Laughing, crying, she raced into his arms. He caught her up and held her so her feet were dangling and her face was two inches from his.
“I thought this day would never come,” he said.
“Neither did I.”
He began kissing her, and she slid down the length of his body until her feet were touching sand. But she was still floating. She might never stop.
Jim pulled back and cupped her face. “Let me look at you.” His eyes
, intense and shining, swept over her face until she was so flushed she thought she’d faint. “My God,” he breathed. “How have I stayed away so long?”
He kissed her again, and she couldn’t have said the exact moment he lifted her into his arms and carried her up the gangplank and into the riverboat. He didn’t stop kissing her until they were inside an enormous ballroom with piped-in music and gleaming floors and silver balls spinning on the ceiling. Spinning as fast as Sarah’s mind.
“This is for you, Sarah.” He leaned over and left a trail of kisses from her mouth to her throat, then beyond, and it was only then that she realized they were all alone on the riverboat.
It was only then that she realized Jim had given her another of her dreams.
“Oh, Jim,” she said, then words failed her. They probably always would in the presence of this magnificent man.
“I love you, Sarah. I’ve been loving you for so long I can’t remember when it all started.”
“I do,” she whispered. “I loved you even before I met you. When I looked up and saw you on your rooftop watching over me in my garden, I loved you.”
The lost words suddenly came tumbling out, and Sarah knew exactly what to say. Standing on tiptoe she pressed her lips softly against his, then leaned back, smiling.

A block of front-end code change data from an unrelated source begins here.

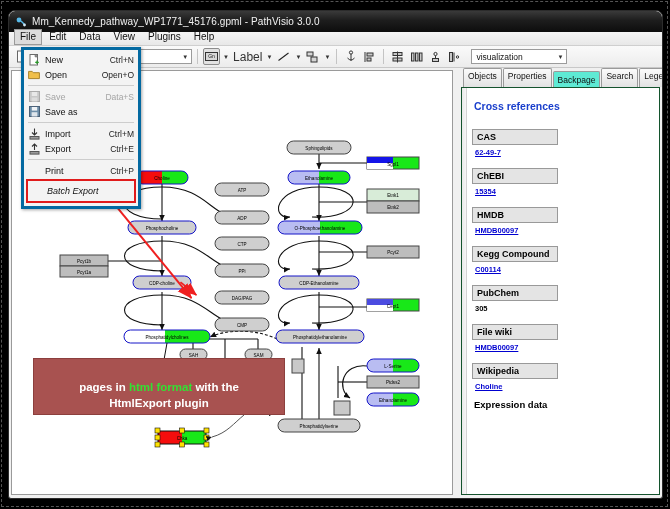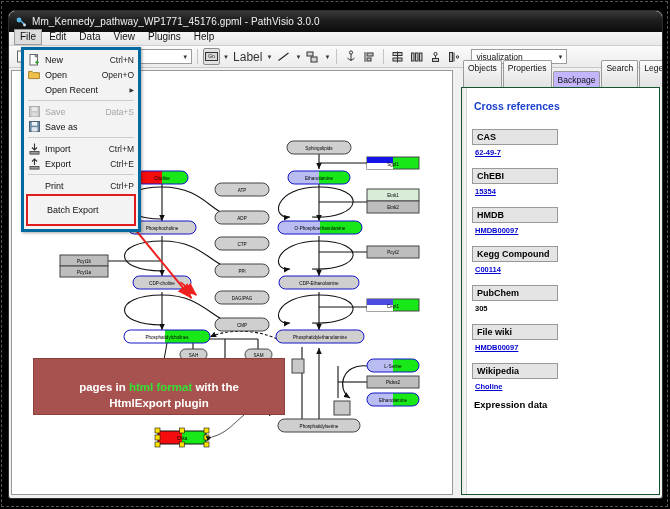"Objects" .tab { padding: 2px 4px 14px 4px -> 2px 4px 6px 4px }
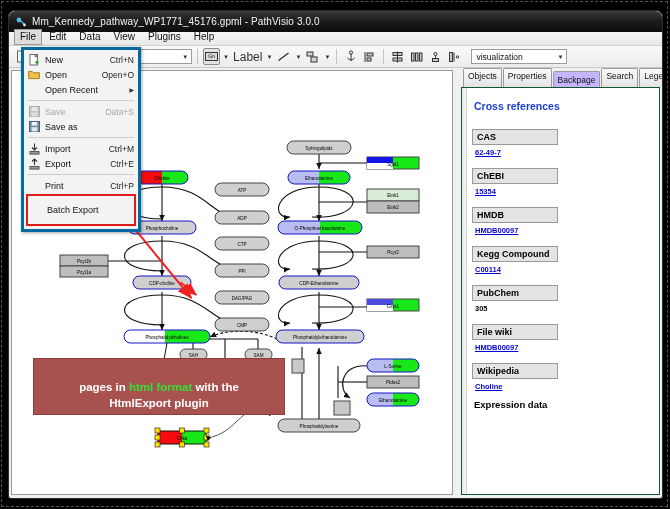"Backpage" .tab.active { background: #c4b5fd -> #5eead4 }
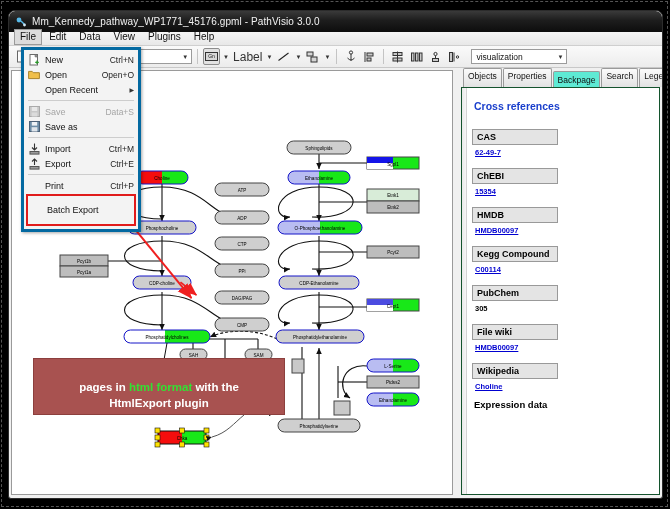"Open Recent" div.mi { html: <div> <span></span> <span>Open Recent</span> <span>▶</span> </div> -> none }
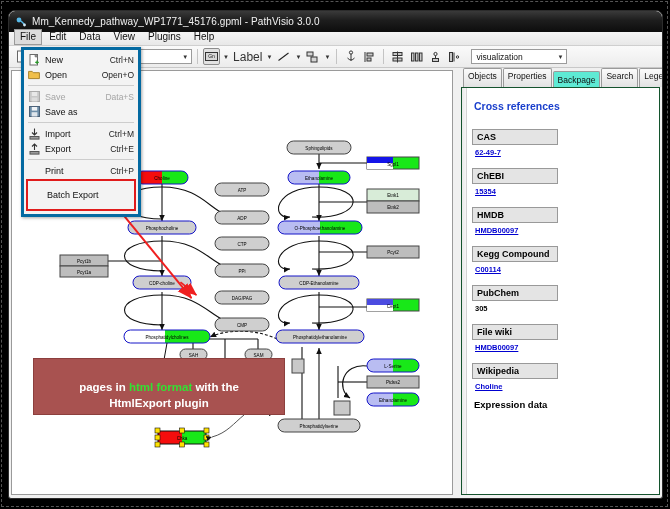"Batch Export" #file-menu .mi.boxed { font-style: none -> italic; height: 32px -> 24px }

“You are my hero, Jim. You’ll always be my hero, and the answer to your question is yes. Yes, I’ll marry you.”
Laughing, he swung her into the air and spun her around until they were both dizzy and out of breath.
“If I’d stuck around longer when I first asked that question, is that the answer I’d have heard?”
“Maybe. Think of all the time we’ve lost.”
She was feeling coy and mischievous and loving every minute of it. For a moment he looked genuinely crestfallen, then his recovery swept her off her feet. Literally.
Jim scooped her up and headed belowdecks. He didn’t stop until he was in a large stateroom with a canopied bed.
“Just think of all the fun we’re going to have making up for it, future Mrs. Standing Bear.”
He spread her upon the bed as tenderly as if she were a bruisable flower. Then he lay down beside her and kissed her.